A moment of silence passed through, underneath all of the yells and the cries of anguish. But, finally, a woman did the first right thing any of them had done. She ran. And, as sheep do, the rest of them followed in a heavy stampede.

 

Owen remained in an empty clearing with two dead bodies, a lit lantern, and an open wall. He knew if the people were smart, they would not return to this school, this camp. But the fear remained within him that, if they did, and they were to talk to anyone else within Owen’s group, they would learn the truth. All of them. And Owen would be the one cast out to the zombies.

 

Owen’s instincts kicked in. He knew he needed to stop worrying about himself now and get the hole fixed before the dead found it. The unexpected people and the fire had kept them away, but not anymore. They would be coming.

 

The bodies would be his sacrifice to them. He could do nothing else with them. Pushing the trespasser back through his hole, Owen made certain that neither of the dead men had any limbs left inside.

 

While examining the hole, Owen realized it was not nearly as large as it had originally seemed. It was actually only large enough for a man’s torso to fit through. But it would be enough for the zombies if they found it.

 

Owen ran as fast as he could with the other group’s lantern to find the tools he kept stashed for this reason.

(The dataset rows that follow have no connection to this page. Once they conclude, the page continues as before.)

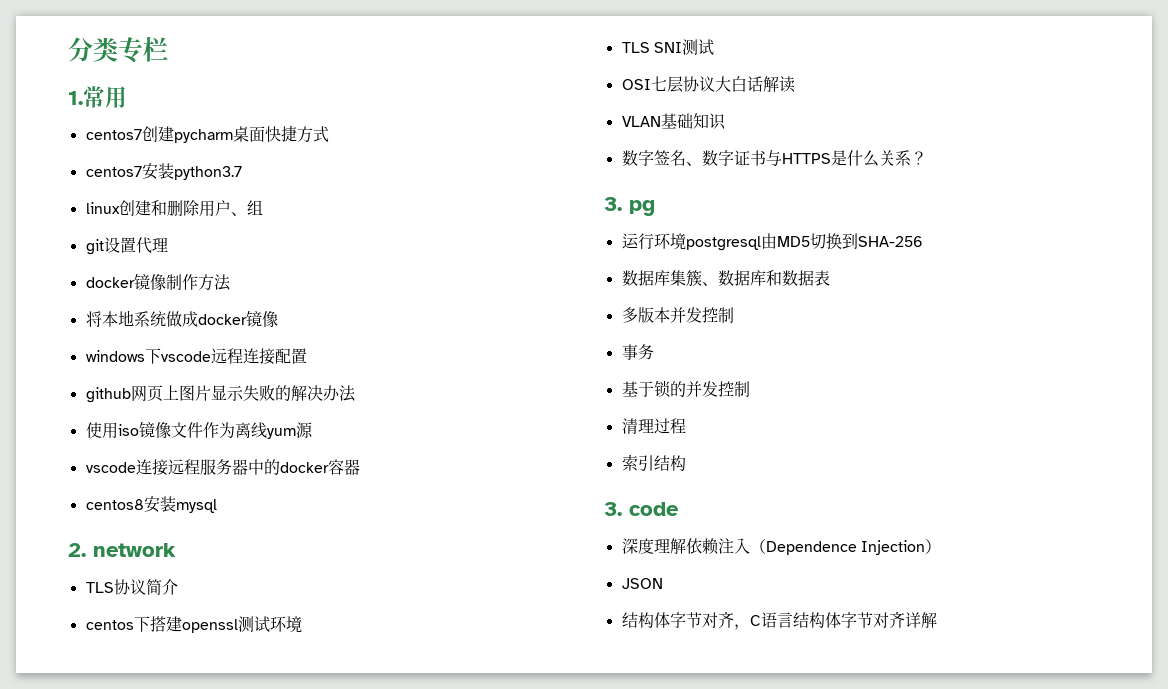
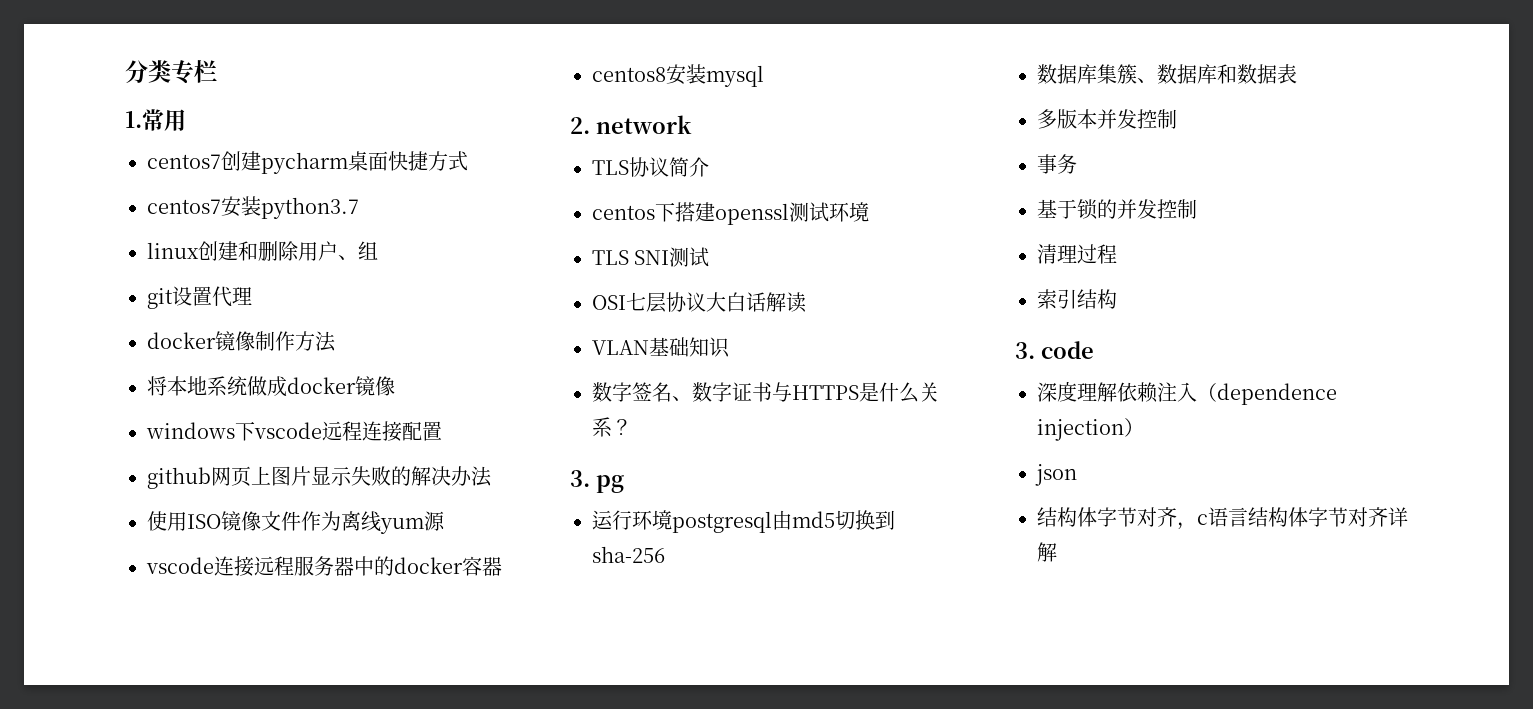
[117,424,139,436] iso -> [187,514,221,529] ISO
[776,233,923,250] MD5切换到SHA-256 -> [792,510,895,530] [592,546,665,563] md5切换到sha-256
[765,540,925,555] Dependence Injection -> [1217,383,1337,405] [1037,419,1124,441] dependence injection
[621,578,663,589] JSON -> [1035,464,1077,486] json
[749,615,761,626] C -> [1197,514,1208,525] c

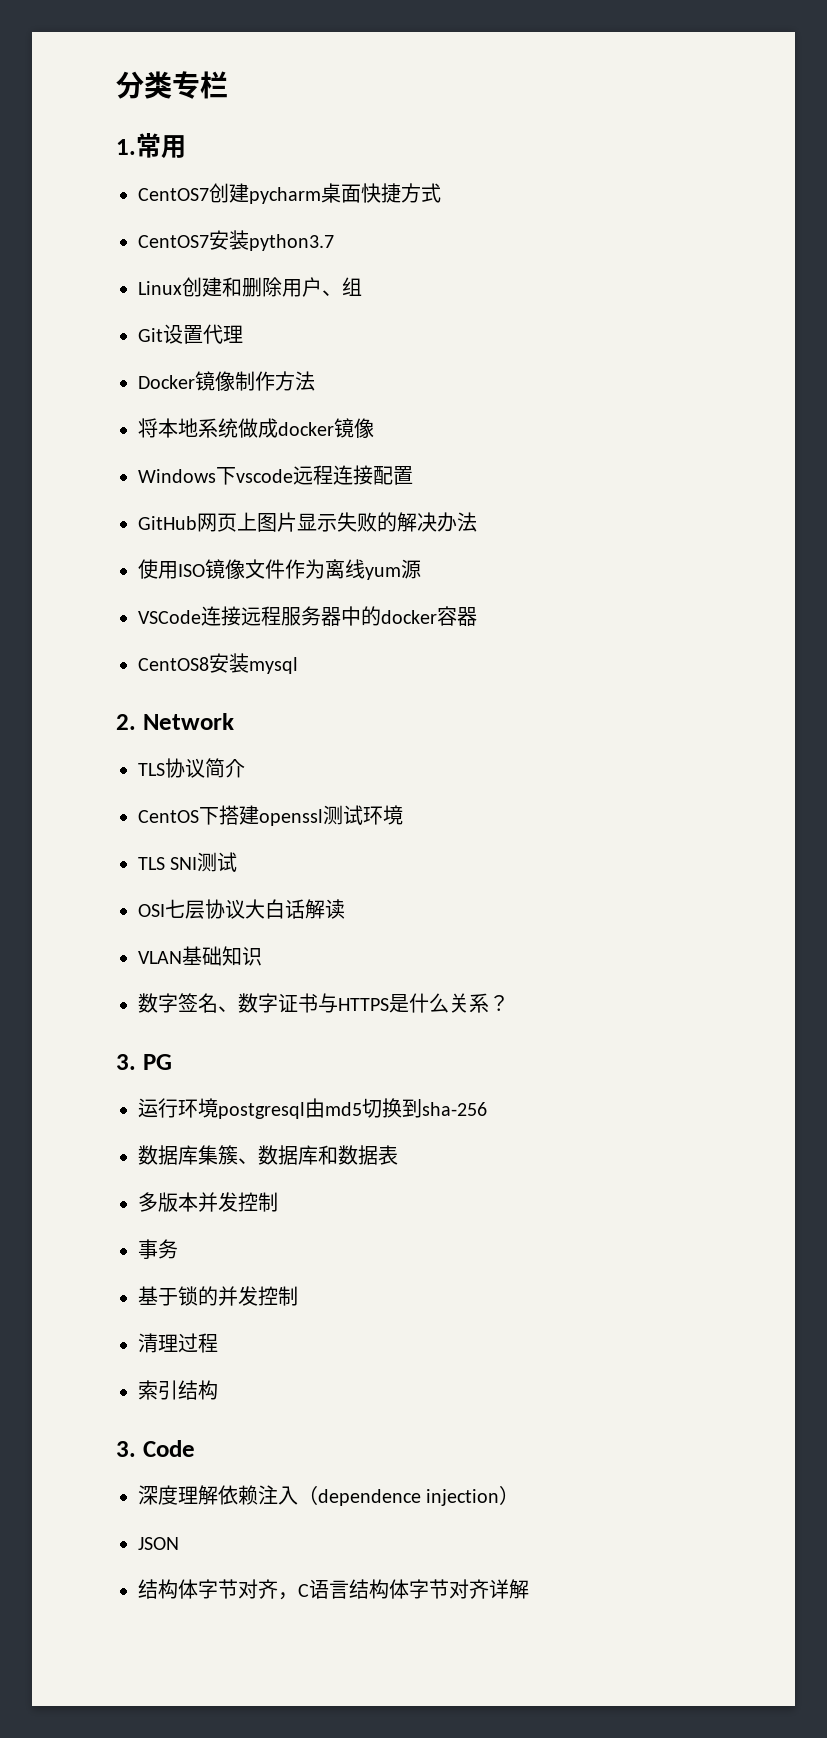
[147,154,221,169] centos7 -> [138,188,209,201] CentOS7
[147,199,221,214] centos7 -> [138,235,209,248] CentOS7
[147,242,199,259] linux -> [138,281,182,295] Linux
[147,288,173,309] git -> [138,328,163,342] Git
[147,332,216,349] docker -> [138,375,195,389] Docker
[146,422,235,439] windows -> [138,469,216,483] Windows
[147,467,211,489] github -> [138,516,197,530] GitHub
[146,557,214,574] vscode -> [138,610,201,624] VSCode
[592,67,666,82] centos8 -> [138,657,209,671] CentOS8
[596,115,692,134] network -> [142,713,234,730] Network
[592,205,655,220] centos -> [138,810,199,823] CentOS
[596,475,624,493] pg -> [142,1054,172,1070] PG
[1041,341,1094,359] code -> [142,1440,195,1457] Code
[1035,464,1077,486] json -> [138,1537,179,1550] JSON
[1197,514,1208,525] c -> [298,1584,309,1597] C

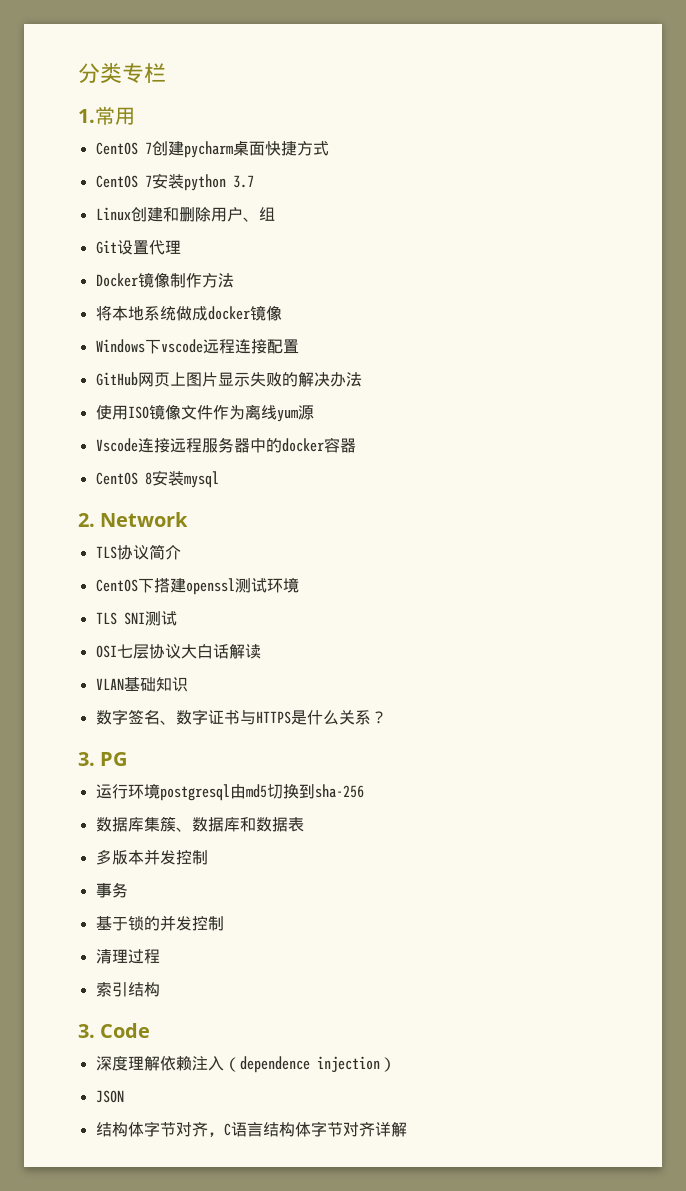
[138,188,209,201] CentOS7 -> [95,142,152,155] CentOS 7
[138,230,334,251] CentOS7安装python3.7 -> [95,173,254,191] CentOS 7安装python 3.7
[138,610,201,624] VSCode -> [95,438,138,452] Vscode
[138,657,209,671] CentOS8 -> [95,472,152,485] CentOS 8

They were in the storage shed behind the school, and it took him several minutes to get there. He could hear the footsteps and moans of the dead approaching.

 

Owen opened the lock with the key he kept in his pocket and searched frantically for the silver sheets of metal. He found one large enough for the hole, grabbed a drill, dropped some nails in his pockets, and set off again with his lantern, juggling all of these things together. Night was falling now. The zombies would be there waiting.

 

When he arrived back at the hole, Owen could see movement beyond it. They were coming.

 

As he shoved the silver sheet over the hole, a graying hand shot itself through. Owen snatched the drill off the ground, put the nose of it against the hand, and pressed the button down as hard as he could. The sound of the metal gnawing through tissue and bone was not a pleasant one, but the hand was pulled back through the hole.

 

Owen slapped the sheet onto the fence, grabbed a nail out of his pocket, and set to work. The metal did not want to be drilled, but Owen did not let that stop him. Time was running out and the fate of his people depended on this hole being closed. Nail after nail he shoved into the fence.